Probabilistic regression models: let's compare different modeling strategies and discuss how to evaluate them
2025-10-01 , Gaston Berger

Most common machine learning models (linear, tree-based or neural network-based), optimize for the least squares loss when trained for regression tasks. As a result, they output a point estimate of the conditional expected value of the target: E[y|X].

In this presentation, we will explore several ways to train and evaluate probabilistic regression models as a richer alternative to point estimates. Those models predict a richer description of the full distribution of y|X and allow us to quantify the predictive uncertainty for individual predictions.

On the model training part, we will introduce the following options:

  • ensemble of quantile regressors for a grid of quantile levels (using linear models or gradient boosted trees in scikit-learn, XGBoost and PyTorch),
  • how to reduce probabilistic regression to multi-class classification + a cumulative sum of the predict_proba output to recover a continuous conditional CDF.
  • how to implement this approach as a generic scikit-learn meta-estimator;
  • how this approach is used to pretrain foundational tabular models (e.g. TabPFNv2).
  • simple Bayesian models (e.g. Bayesian Ridge and Gaussian Processes);
  • more specialized approaches as implemented in XGBoostLSS.

We will also discuss how to evaluate probabilistic predictions via:

  • the pinball loss of quantile regressors,
  • other strictly proper scoring rules such as Continuous Ranked Probability Score (CRPS),
  • coverage measures and width of prediction intervals,
  • reliability diagrams for different quantile levels.

We will illustrate of those concepts with concrete examples and running code.

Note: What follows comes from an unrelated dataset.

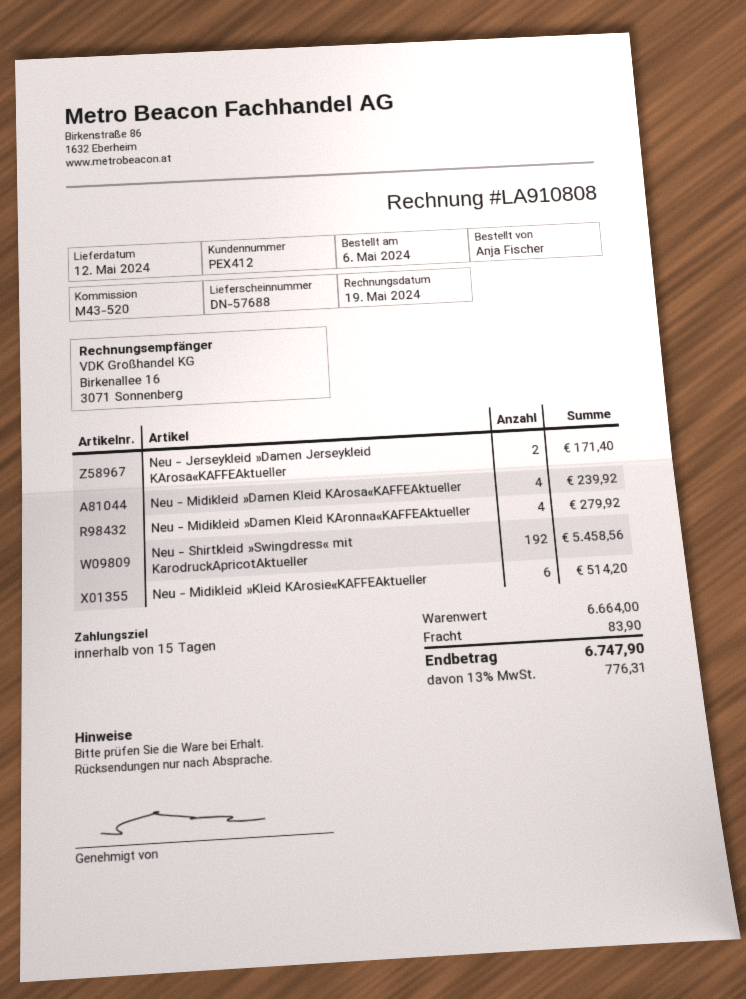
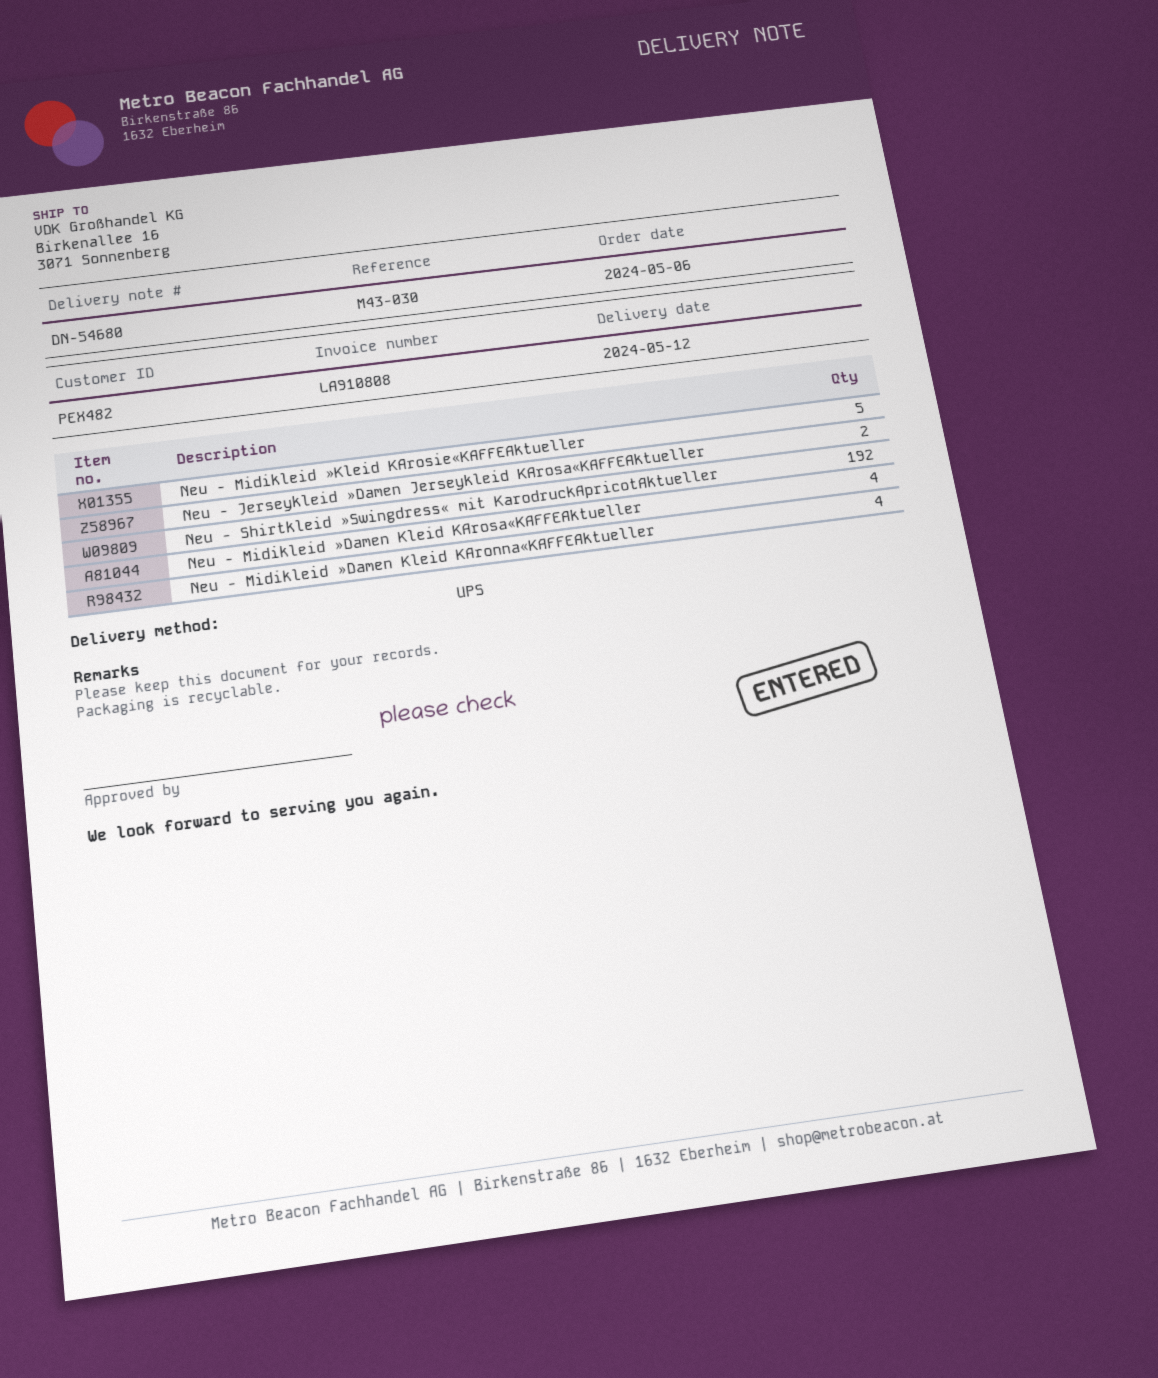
delivery note number: DN-57688 -> DN-54680
customer number: PEX412 -> PEX482
reference: M43-520 -> M43-030
Neu - Midikleid »Kleid KArosie«KAFFEAktueller: 6 -> 5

Finally, we will illustrate why some applications need such calibrated probabilistic predictions:

  • estimating uncertainty in trip times depending on traffic conditions to help a human decision make choose among various travel plan options.
  • modeling value at risk for investment decisions,
  • assessing the impact of missing variables for an ML model trained to work in degraded mode,
  • Bayesian optimization for operational parameters of industrial machines from little/costly observations.

If time allows, will also discuss usage and limitations of Conformal Quantile Regressors as implemented in MAPIE and contrast aleatoric vs epistemic uncertainty captured by those models.


Slides: https://docs.google.com/presentation/d/1FwMMHPGWzMnEb3eoDpDd_XR7wik-MJUtiOrSj6C3ofE/edit?usp=sharing

Supporting notebook with the code to reproduce the figures:
https://github.com/ogrisel/notebooks/blob/master/probabilistic_regression_figures.ipynb

Olivier is an open source fellow at probabl and a scikit-learn core contributor.